Review: pantea – Things

Review: pantea – Things

ACTIVE LISTENERS CLUB.

“Magic happens in the space between Listening and the listener, where there is only verbs.”

This is taken from the text accompanying Things, whose title is perfect in being a placeholder for possible objects: a recognition of an outline, an entity, yet to be specified. And so these six tracks exist in “only verbs” – scrapings, cracklings, scuttlings, scrunchings – with each offering clues as to the objective identity of the “thing”, yet each contradicting the last so that a correct categorisation is always out of reach, keeping Things trapped in the realm of the potential. Even recognisable sources (the crunch of footsteps, human voices pushing through dead air), are processed in a way that displaces them; pantea severs them from earthly association, reducing them to blurry miscellanea.

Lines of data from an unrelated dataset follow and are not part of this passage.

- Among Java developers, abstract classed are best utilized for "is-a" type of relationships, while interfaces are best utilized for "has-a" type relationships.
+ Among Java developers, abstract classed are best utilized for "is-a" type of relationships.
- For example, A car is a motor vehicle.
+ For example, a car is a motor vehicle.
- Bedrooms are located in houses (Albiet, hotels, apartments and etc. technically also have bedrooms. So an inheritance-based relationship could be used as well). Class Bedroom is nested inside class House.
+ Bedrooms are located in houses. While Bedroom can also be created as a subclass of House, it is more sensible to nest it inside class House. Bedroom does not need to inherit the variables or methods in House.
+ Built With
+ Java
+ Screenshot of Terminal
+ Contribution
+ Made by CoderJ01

Everything moves so quickly. What emerges is promptly obfuscated by another, then vanishes. The space shrinks, becomes distant, then lunges forward to envelop the head. Glimmers pop out from a buckled cylinder of traffic noise, stretching into electronic beeps like lights seen in passing, then melt into rain, then obliterate into particles of static. The beautiful paradox of Things is that it carries the “sense” (another vague encapsulator) of continuity and organic momentum, even as these sounds contort in such a way that refutes the kinetic language of nature, spasming disobediently against gravity and skeletal design. It beckons obsessive repeat listens, offering the vague suggestion that repeated exposure might lead to a sharper, less ambiguous render. Yet each time, this quivering sprawl refuses to collapse into something definitive. If anything, the contradictions only seem to grow in size.